• **DATA EXCERPTS**:
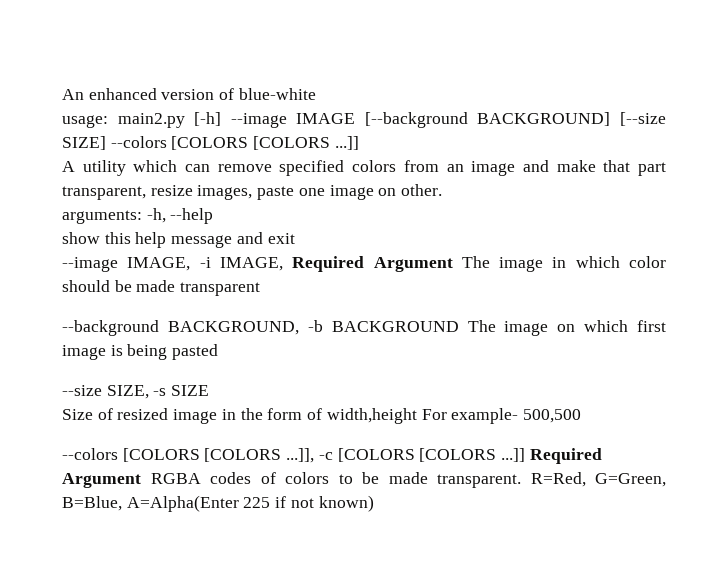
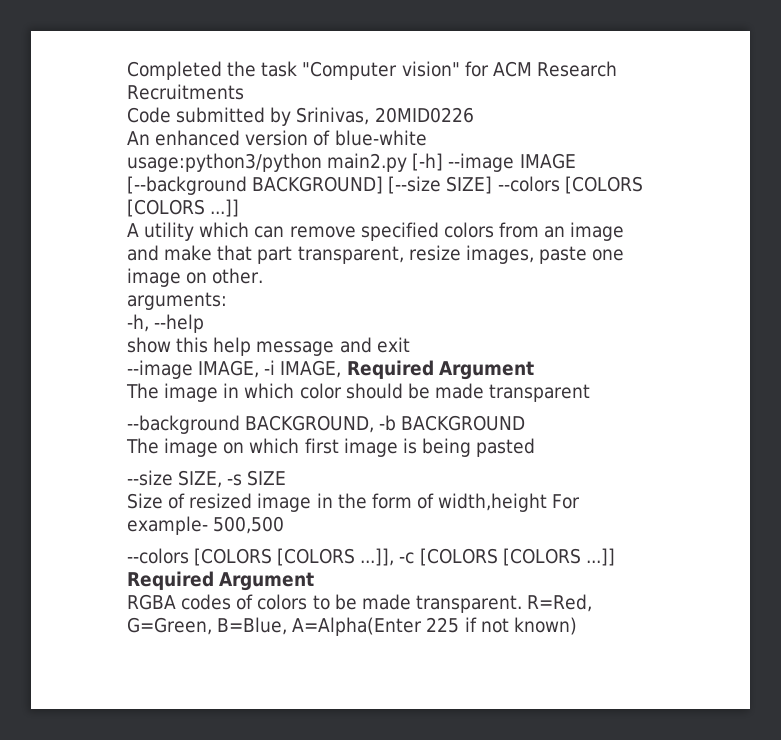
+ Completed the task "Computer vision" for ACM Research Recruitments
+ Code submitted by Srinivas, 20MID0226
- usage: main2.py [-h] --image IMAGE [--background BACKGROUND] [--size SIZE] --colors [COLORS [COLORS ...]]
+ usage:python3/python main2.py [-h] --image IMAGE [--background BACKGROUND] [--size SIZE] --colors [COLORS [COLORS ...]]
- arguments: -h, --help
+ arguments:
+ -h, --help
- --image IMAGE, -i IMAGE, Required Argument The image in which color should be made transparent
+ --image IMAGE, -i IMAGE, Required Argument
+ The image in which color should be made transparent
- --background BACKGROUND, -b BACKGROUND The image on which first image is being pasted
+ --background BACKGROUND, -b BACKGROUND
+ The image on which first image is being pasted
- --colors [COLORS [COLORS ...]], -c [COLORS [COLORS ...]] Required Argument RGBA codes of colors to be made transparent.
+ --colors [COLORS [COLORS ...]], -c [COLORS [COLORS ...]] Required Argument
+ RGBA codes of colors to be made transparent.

• **THE TASK**:
Look over the listing above. Pick out and copy every line that includes "RGBA".

• **OUTPUT BELOW**:
- --colors [COLORS [COLORS ...]], -c [COLORS [COLORS ...]] Required Argument RGBA codes of colors to be made transparent.
+ RGBA codes of colors to be made transparent.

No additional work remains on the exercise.